June 4, 2026 · gashel01

I Benchmarked My Own Libraries Against LlamaIndex, Mem0, Tavily, DeepEval and a Raw Sandbox — Honestly

I already benchmarked my agent kernel against LangGraph and CrewAI. But the kernel sits on top of a suite of standalone libraries — a RAG engine, a memory store, a code sandbox, a web-search layer, an eval harness — and the obvious follow-up question is: are those any good on their own, versus the tools people actually reach for?

So I put five of them head-to-head with their named incumbents — LlamaIndex, Mem0, a raw OS subprocess, Tavily, and DeepEval — under one rule I’ve learned to trust: control the confounds, run the competitor in its best configuration, and publish where I lose as plainly as where I win.
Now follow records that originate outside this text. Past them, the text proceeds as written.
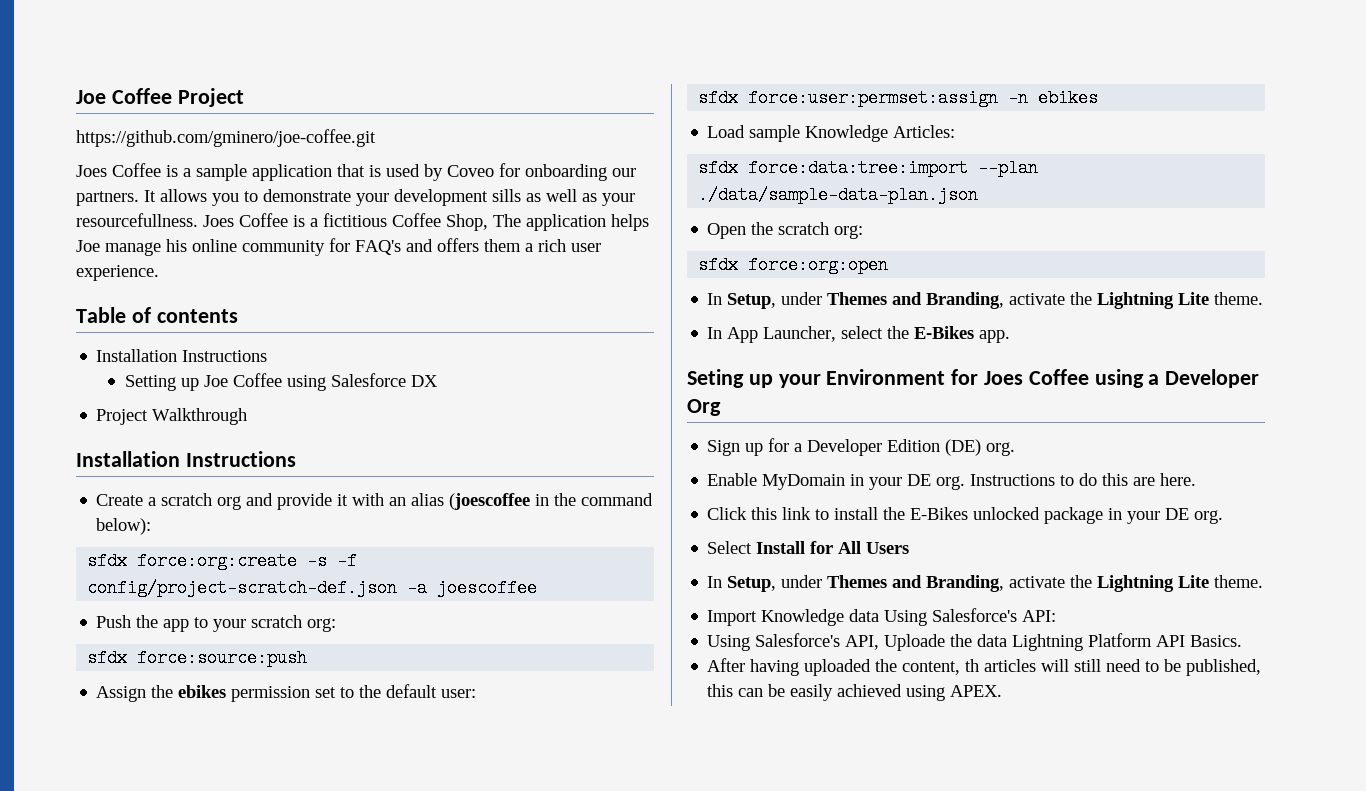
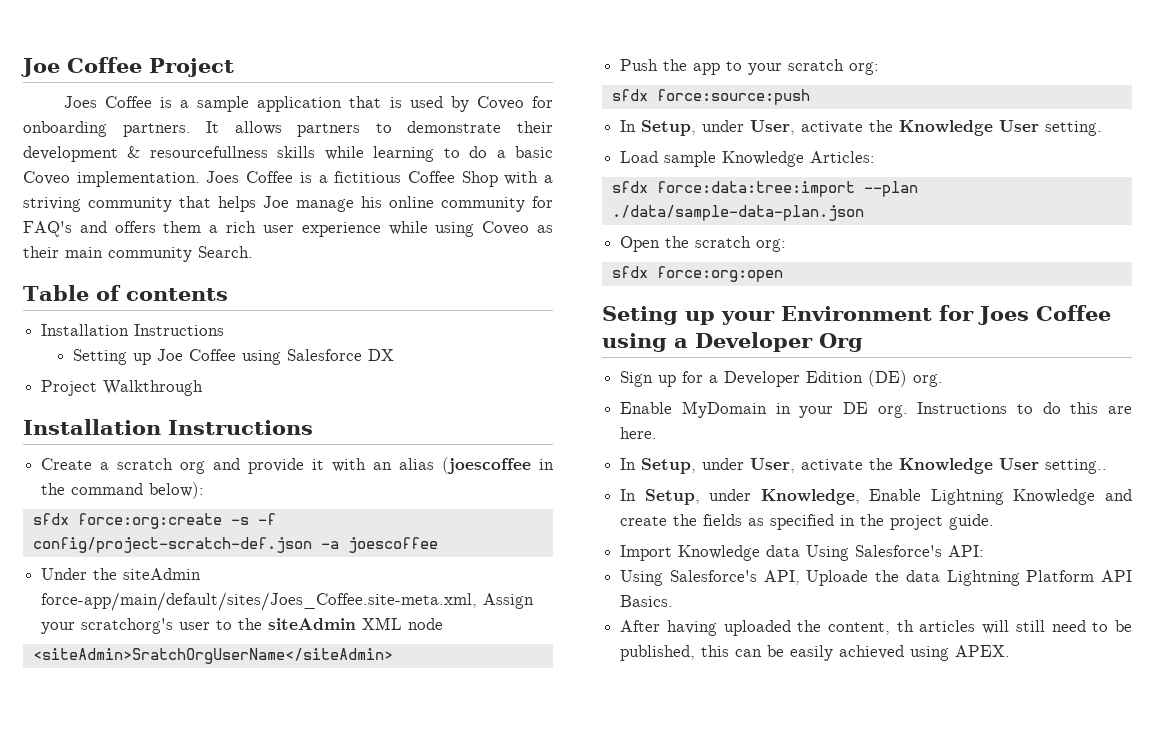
[76,129,376,147] // https://github.com/gminero/joe-coffee.git -> (234, 67) none
[612,168,636,177] our -> (107, 129) none
[212,193,239,206] you -> [297,123,361,137] partners
[356,189,635,206] [76,213,198,227] your development sills as well as your resourcefullness. -> [517,121,553,133] [23,146,554,162] [23,171,200,187] their development & resourcefullness skills while learning to do a basic Coveo implementation.
[446,214,606,231] Shop, The application -> [461,171,553,187] [23,196,211,212] Shop with a striving community that
[76,265,159,281] experience. -> [301,221,553,237] [23,246,253,262] experience while using Coveo as their main community Search.
(538, 588) none -> [41,568,202,580] [41,592,535,611] [41,617,444,634] [32,648,393,664] // Under the siteAdmin force-app/main/default/sites/Joes_Coffee.site-meta.xml, Assign your scratchorg's user to the siteAdmin XML node // <siteAdmin>SratchOrgUserName</siteAdmin>
[96,684,477,702] [698,89,1099,107] Assign the ebikes permission set to the default user: // sfdx force:user:permset:assign -n ebikes -> [620,120,1103,136] In Setup, under User, activate the Knowledge User setting.
[707,292,1264,309] [707,326,1011,343] // In Setup, under Themes and Branding, activate the Lightning Lite theme. // In App Launcher, select the E-Bikes app. -> (783, 274) none
[707,507,1224,524] [707,541,910,554] [707,575,1264,592] Click this link to install the E-Bikes unlocked package in your DE org. // Select Install for All Users // In Setup, under Themes and Branding, activate the Lightning Lite theme. -> [620,458,1108,474] [620,489,1132,505] [620,514,995,530] In Setup, under User, activate the Knowledge User setting.. // In Setup, under Knowledge, Enable Lightning Knowledge and create the fields as specified in the project guide.

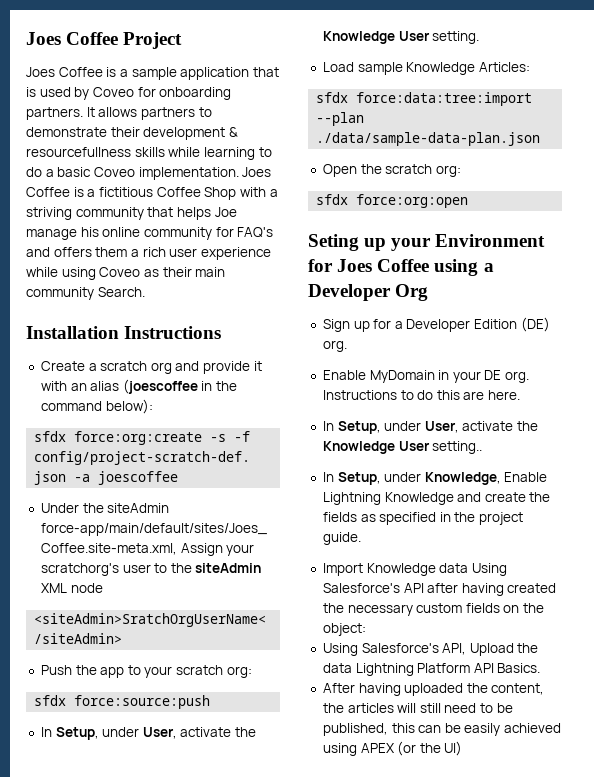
[21,58,60,77] Joe -> [26,32,61,45] Joes
[23,285,228,301] [41,324,225,336] [72,349,394,365] [41,380,204,396] // Table of contents // Installation Instructions // Setting up Joe Coffee using Salesforce DX // Project Walkthrough -> (145, 292) none
[948,545,985,557] API: -> [403,583,557,596] [322,603,545,616] [322,623,366,636] API after having created the necessary custom fields on the object:
[806,570,869,586] Uploade -> [469,643,514,656] Upload
[896,620,914,632] th -> [322,703,344,713] the
[955,645,1011,657] APEX. -> [360,741,463,756] APEX (or the UI)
Here’s the honest part up front: none of them was a clean sweep. Some are “competitive with a specific edge,” one is “useful but explicitly bounded,” and two are “functional parity, not a knockout.” And — consistent with every benchmark I’ve run — each one surfaced a real bug, all now fixed. That last part is the actual value: chasing fair numbers is the best bug-finder I have.
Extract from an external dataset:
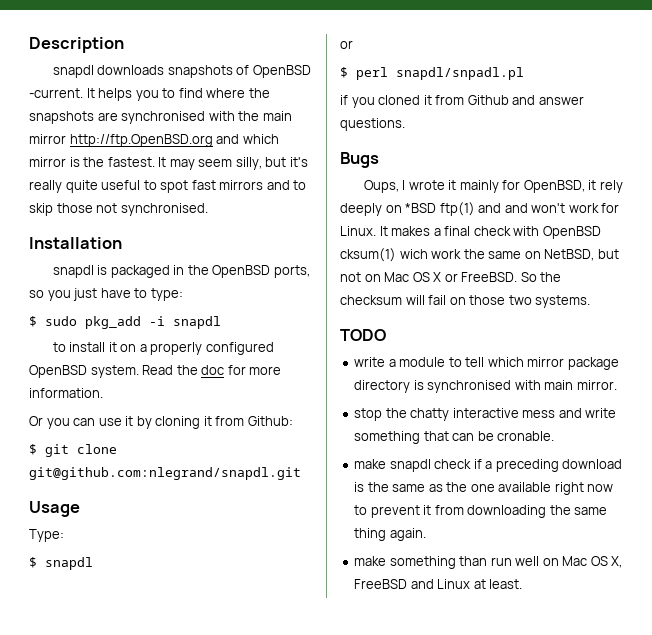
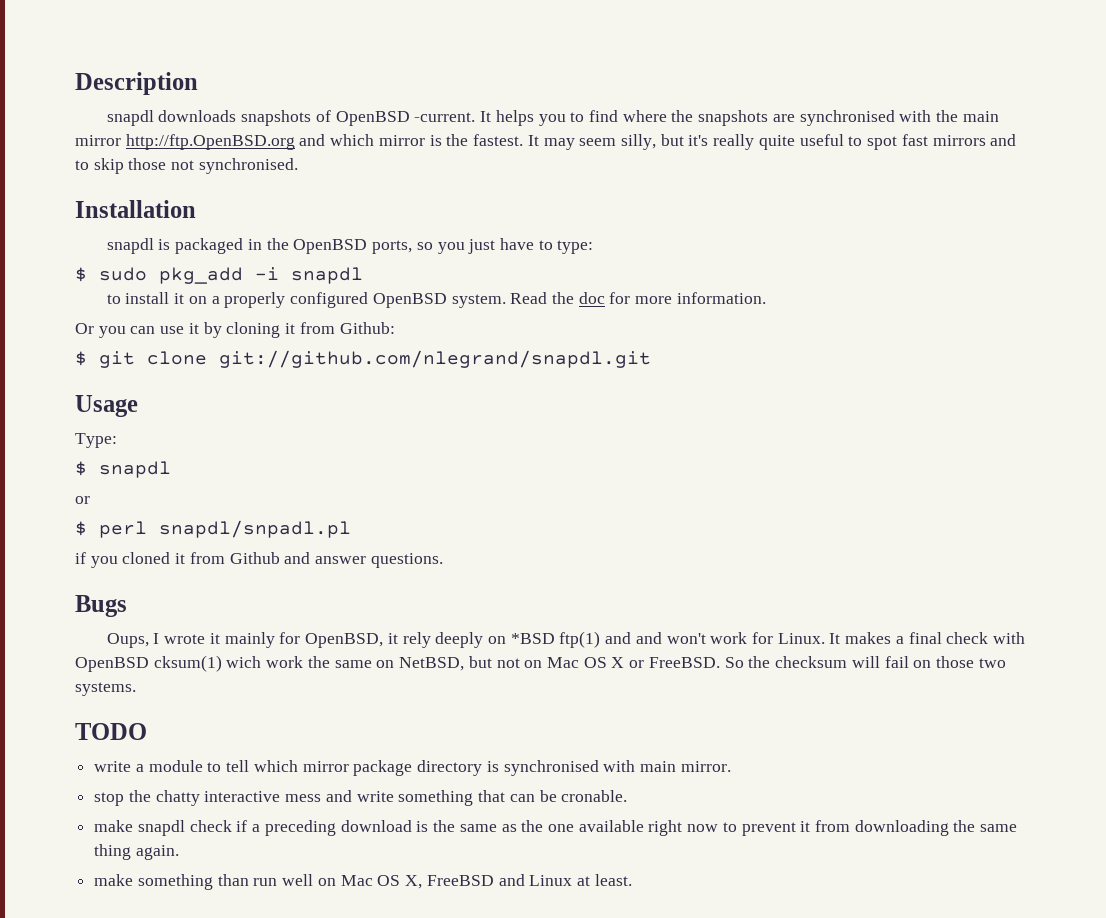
[29,467,301,480] git@github.com:nlegrand/snapdl.git -> [219,350,651,368] git://github.com/nlegrand/snapdl.git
1. ragmcp vs LlamaIndex — the retriever is at exact parity

The trap in any RAG comparison is the embedding model: if two systems embed with different models, you’re benchmarking the models, not the frameworks. So I gave both sides the same embedder — fastembed bge-small-en-v1.5, identical weights, wrapped for LlamaIndex too — the same 20-document corpus, and by-construction ground truth (each query paraphrases one fact in one document, so the relevant doc is determined by construction, not by my opinion).

MetricragmcpLlamaIndex
recall@10.9250.875
recall@31.0000.975
MRR@100.9540.930
ingest (40 docs)0.43 s0.66 s
query latency11.5 ms7.6 ms

ragmcp looks ahead — but I don’t get to claim a retrieval win, and here’s why. Force one chunk per document on both sides, removing chunking as a variable, and the two become identical on every metric (recall@1 0.875, MRR 0.93). Same embedder, same cosine, same ranking — of course they tie. ragmcp’s default-config edge comes entirely from its finer default chunk (500 chars vs LlamaIndex’s 1024 tokens), which pinpoints the answer passage better. That’s a defaults difference, not a smarter algorithm, and a LlamaIndex user lowering chunk_size would erase it.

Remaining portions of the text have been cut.